**** DATASET EXTRACT ****

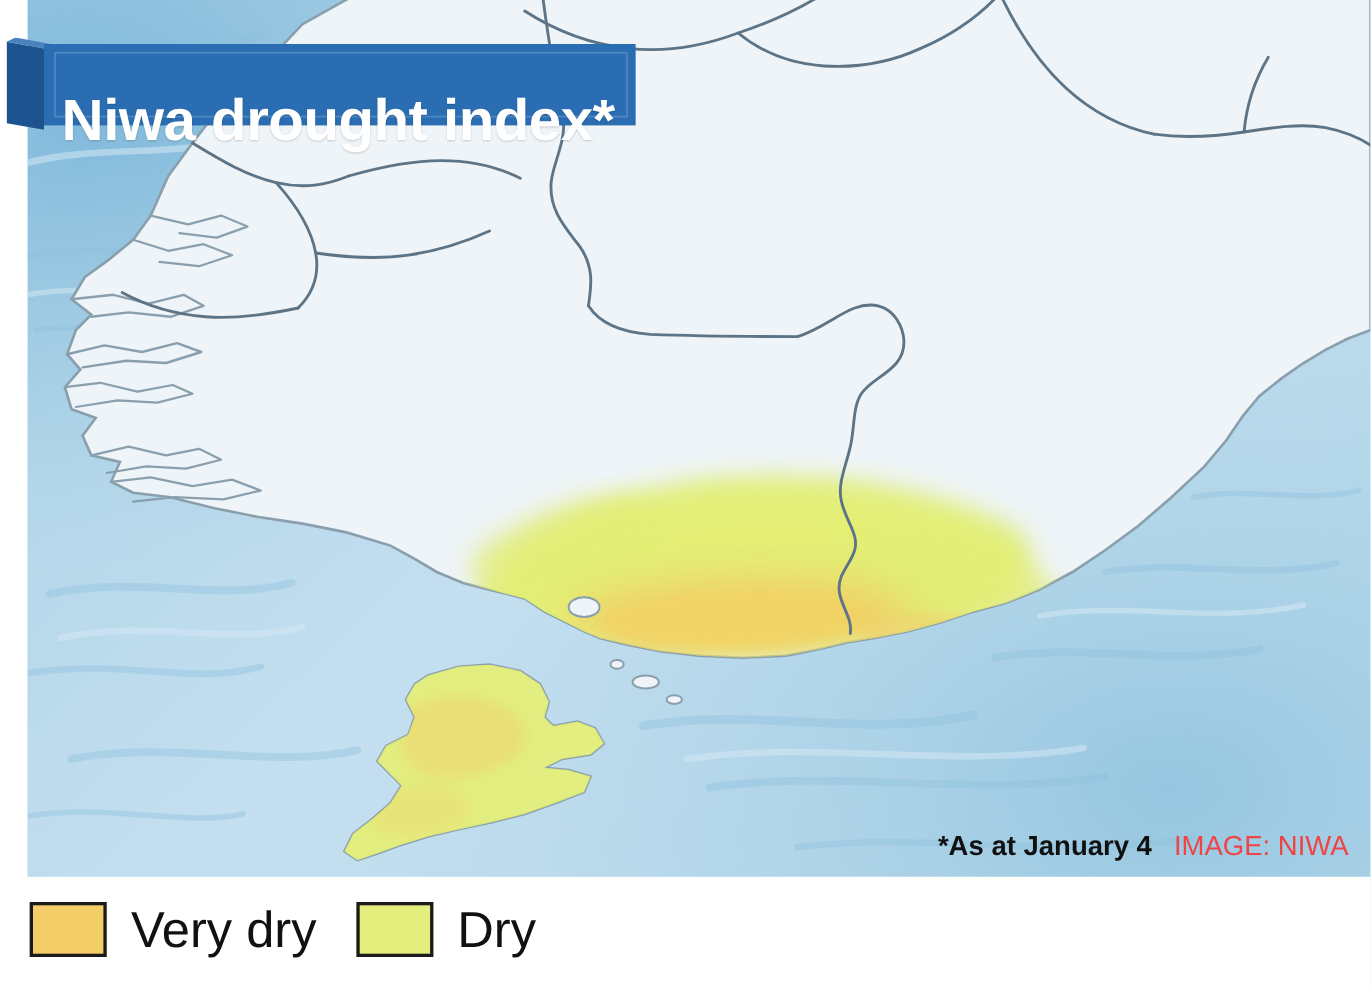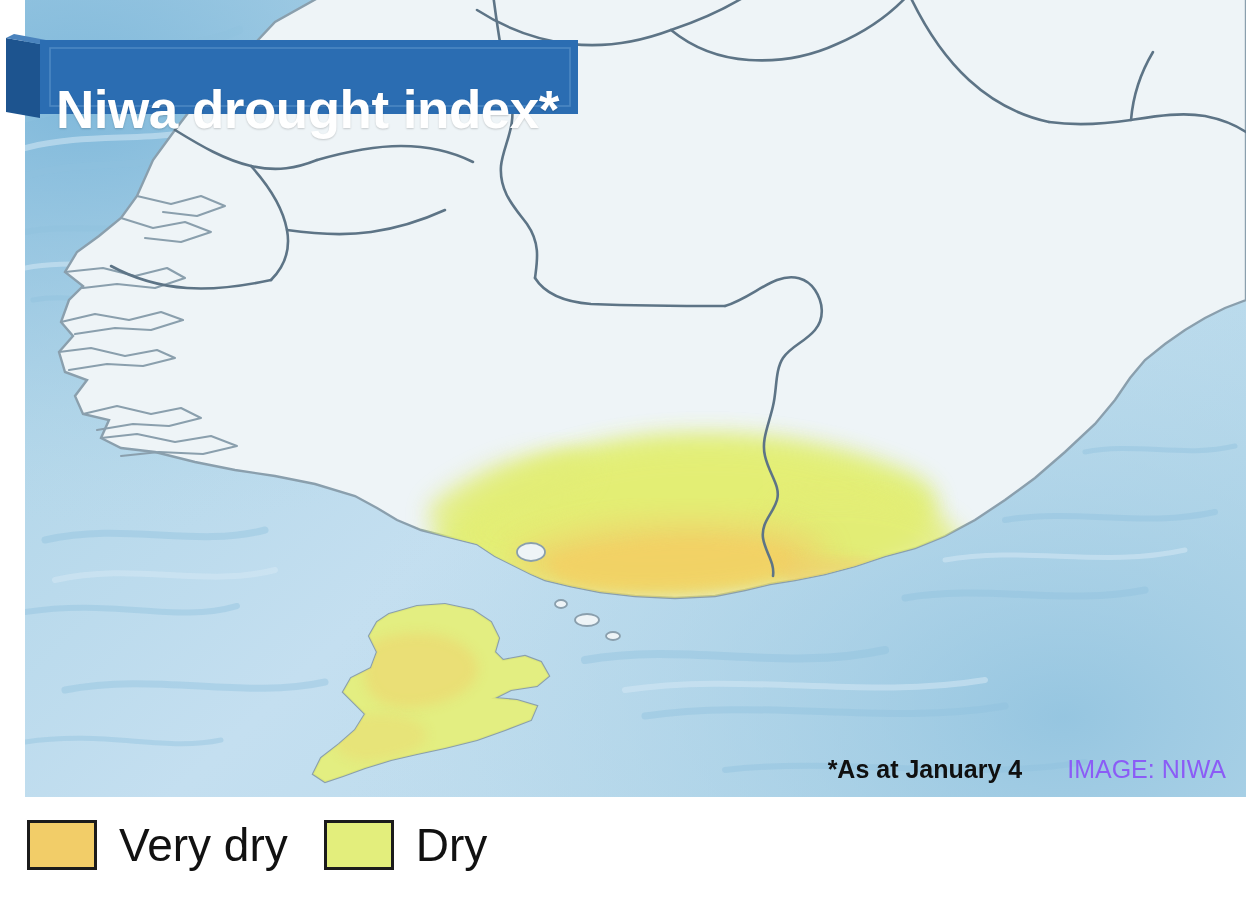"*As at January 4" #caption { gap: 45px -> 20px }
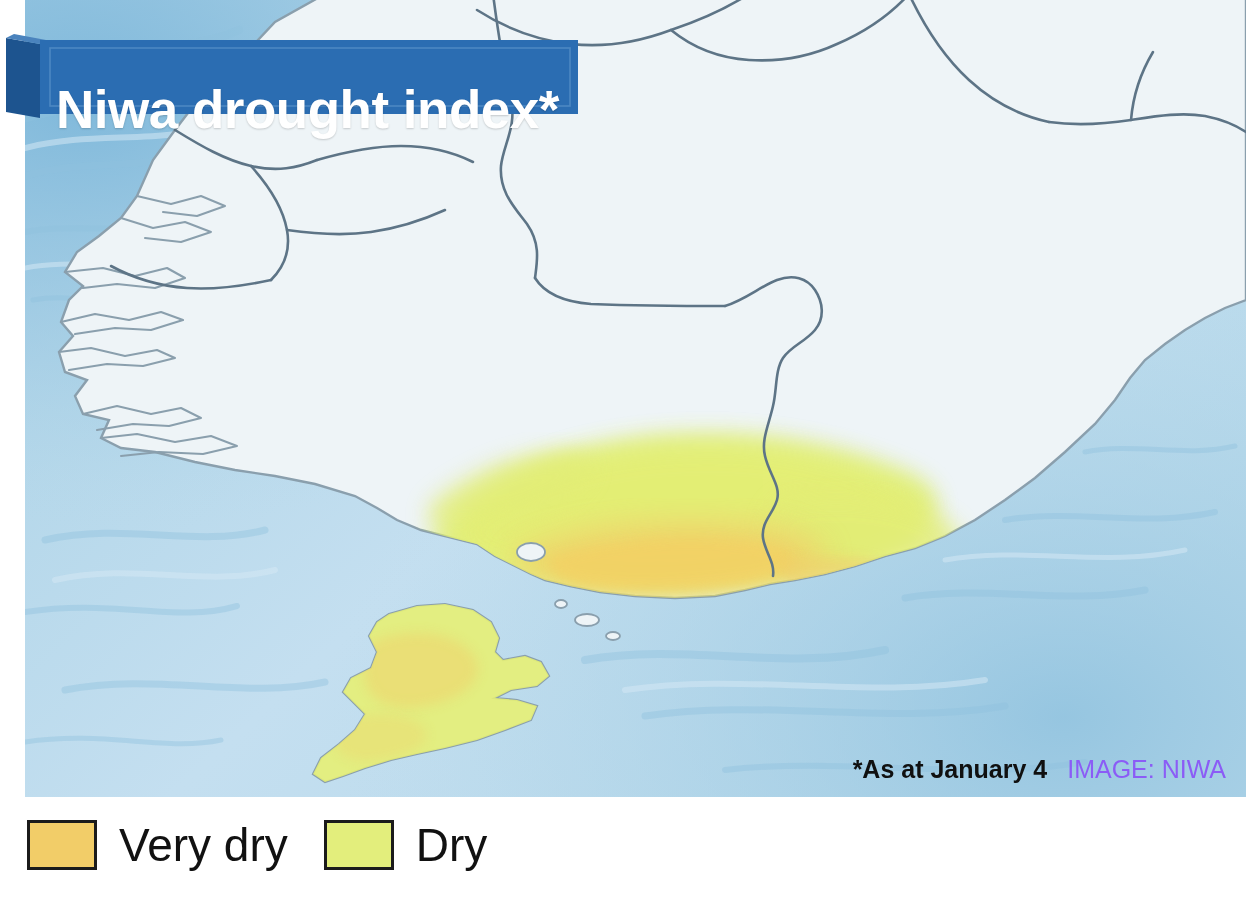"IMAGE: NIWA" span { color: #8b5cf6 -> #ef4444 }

****
**** DATASET EXTRACT ****

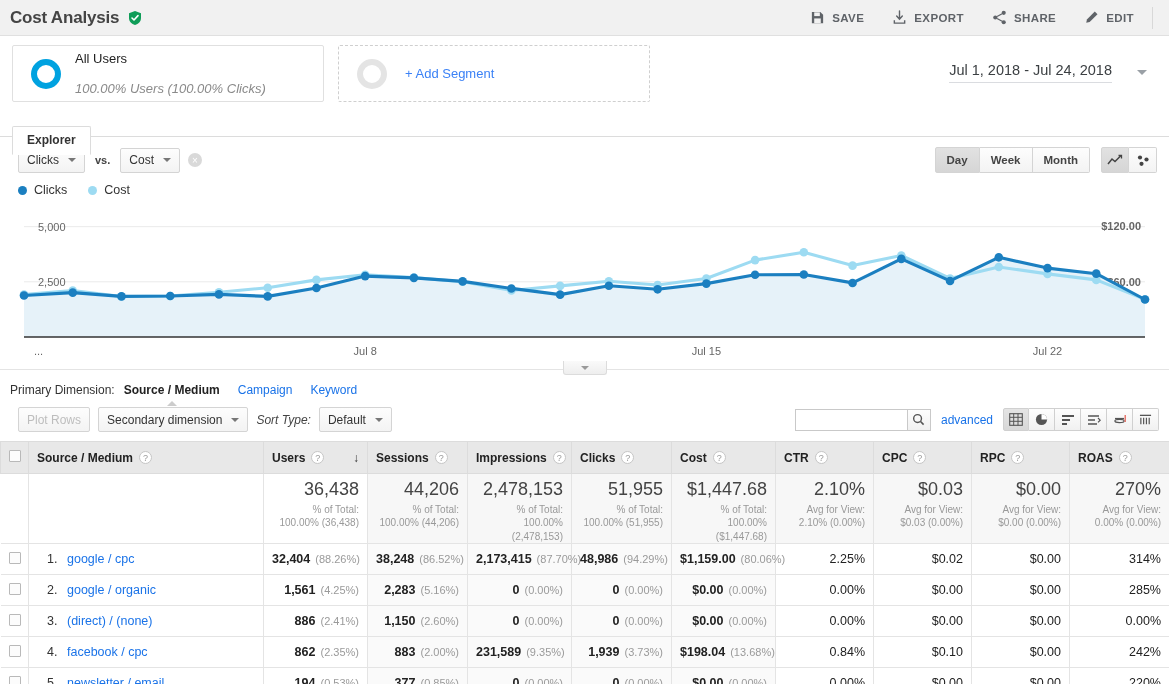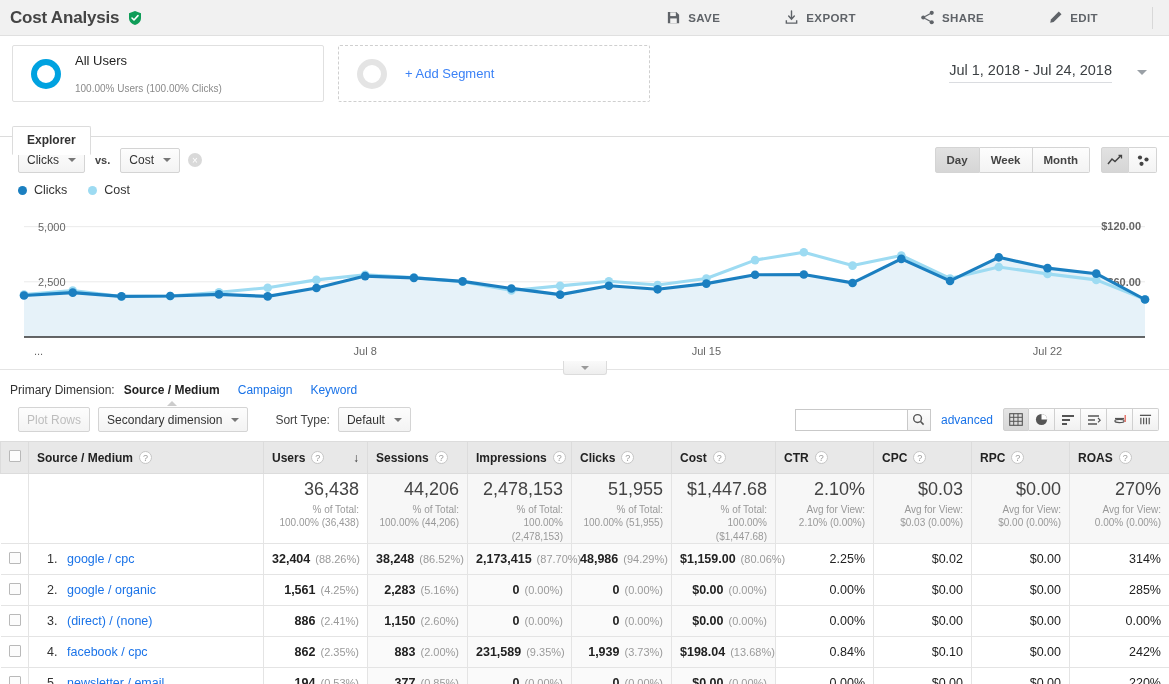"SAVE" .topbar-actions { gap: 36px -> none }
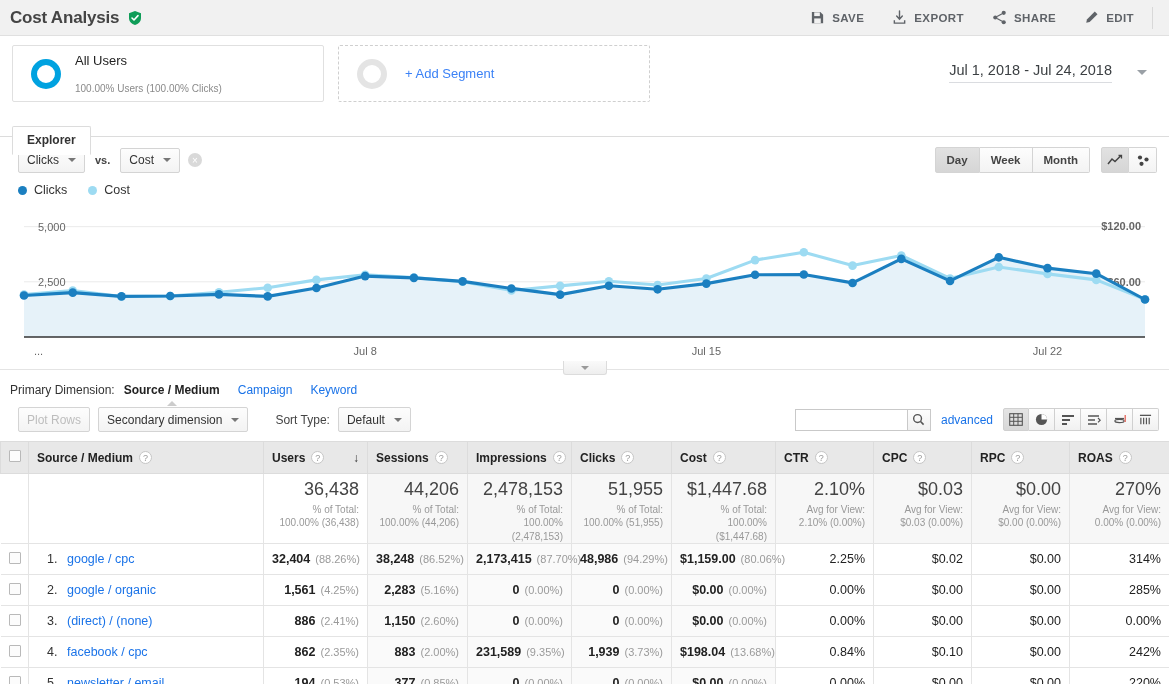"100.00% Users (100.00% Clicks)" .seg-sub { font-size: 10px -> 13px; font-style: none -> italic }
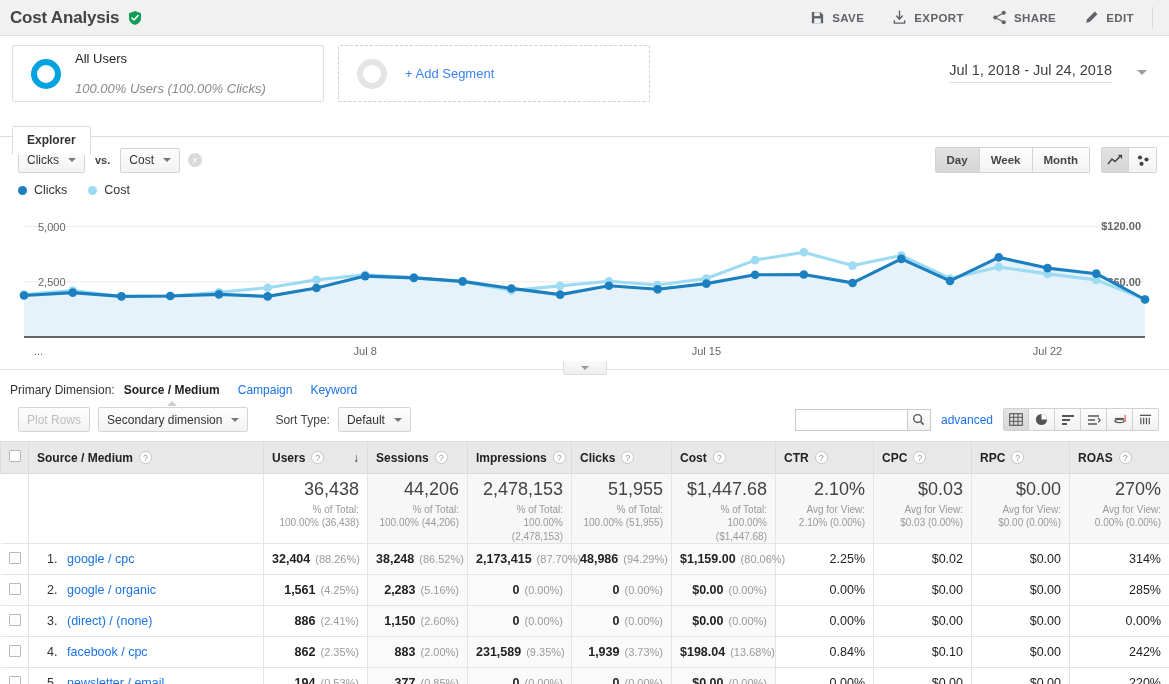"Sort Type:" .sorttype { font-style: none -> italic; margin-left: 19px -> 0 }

****

**WHAT THIS TASK INVOLVES**
The lines to set down run from the line with "gap: 36px ->" up to and including the line with "none -> italic;" in the entries above. Reproduce them exactly, with no pictures.

**ANSWER**
"SAVE" .topbar-actions { gap: 36px -> none }
"100.00% Users (100.00% Clicks)" .seg-sub { font-size: 10px -> 13px; font-style: none -> italic }
"Sort Type:" .sorttype { font-style: none -> italic; margin-left: 19px -> 0 }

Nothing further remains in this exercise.